Problem requirements:
From the entries below, return exactly the lines beginning at the one that contains "[11,723,454,796] Travailleur social" and ending at the one that contains "[11,824,486,897] Médecin territorial", both of them included, and only those lines.
++++ Provided information
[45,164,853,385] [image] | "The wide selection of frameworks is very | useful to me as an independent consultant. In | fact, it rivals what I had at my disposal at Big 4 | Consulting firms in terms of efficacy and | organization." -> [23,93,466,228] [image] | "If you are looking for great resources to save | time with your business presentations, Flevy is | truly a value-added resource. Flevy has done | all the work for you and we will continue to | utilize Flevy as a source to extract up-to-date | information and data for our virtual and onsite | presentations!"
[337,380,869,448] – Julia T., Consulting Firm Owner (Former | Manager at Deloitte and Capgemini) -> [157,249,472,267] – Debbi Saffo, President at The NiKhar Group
++++++++
++++ Provided information
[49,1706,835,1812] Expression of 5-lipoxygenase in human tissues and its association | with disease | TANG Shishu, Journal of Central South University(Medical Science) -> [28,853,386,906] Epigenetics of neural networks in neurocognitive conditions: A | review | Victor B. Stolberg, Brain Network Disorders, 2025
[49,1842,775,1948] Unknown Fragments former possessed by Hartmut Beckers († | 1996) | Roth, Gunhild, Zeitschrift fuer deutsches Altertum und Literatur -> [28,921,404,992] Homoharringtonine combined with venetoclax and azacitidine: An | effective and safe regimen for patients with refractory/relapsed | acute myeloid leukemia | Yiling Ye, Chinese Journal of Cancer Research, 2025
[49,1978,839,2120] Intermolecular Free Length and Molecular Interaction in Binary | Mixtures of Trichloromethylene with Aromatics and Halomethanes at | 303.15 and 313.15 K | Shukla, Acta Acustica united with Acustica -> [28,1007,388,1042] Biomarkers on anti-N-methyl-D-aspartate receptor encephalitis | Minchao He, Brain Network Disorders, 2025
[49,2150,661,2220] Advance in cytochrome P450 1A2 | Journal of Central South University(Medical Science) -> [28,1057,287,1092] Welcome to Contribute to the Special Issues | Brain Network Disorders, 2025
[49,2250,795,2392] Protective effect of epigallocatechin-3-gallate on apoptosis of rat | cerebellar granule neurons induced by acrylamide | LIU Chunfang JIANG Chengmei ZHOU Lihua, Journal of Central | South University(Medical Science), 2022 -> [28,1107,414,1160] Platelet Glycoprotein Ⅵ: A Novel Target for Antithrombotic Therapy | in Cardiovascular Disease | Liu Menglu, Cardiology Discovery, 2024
++++++++
++++ Provided information
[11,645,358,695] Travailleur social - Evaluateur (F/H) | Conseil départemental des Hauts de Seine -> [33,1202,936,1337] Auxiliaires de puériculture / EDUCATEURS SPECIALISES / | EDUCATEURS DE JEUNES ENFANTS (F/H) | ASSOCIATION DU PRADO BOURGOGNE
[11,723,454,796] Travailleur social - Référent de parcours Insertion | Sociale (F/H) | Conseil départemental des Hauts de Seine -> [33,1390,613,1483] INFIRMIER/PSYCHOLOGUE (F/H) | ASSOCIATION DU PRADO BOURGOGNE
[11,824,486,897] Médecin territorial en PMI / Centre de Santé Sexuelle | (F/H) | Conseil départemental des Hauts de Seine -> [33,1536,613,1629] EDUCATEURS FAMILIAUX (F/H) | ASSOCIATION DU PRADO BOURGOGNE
++++++++
Output for this exercise:
[11,723,454,796] Travailleur social - Référent de parcours Insertion | Sociale (F/H) | Conseil départemental des Hauts de Seine -> [33,1390,613,1483] INFIRMIER/PSYCHOLOGUE (F/H) | ASSOCIATION DU PRADO BOURGOGNE
[11,824,486,897] Médecin territorial en PMI / Centre de Santé Sexuelle | (F/H) | Conseil départemental des Hauts de Seine -> [33,1536,613,1629] EDUCATEURS FAMILIAUX (F/H) | ASSOCIATION DU PRADO BOURGOGNE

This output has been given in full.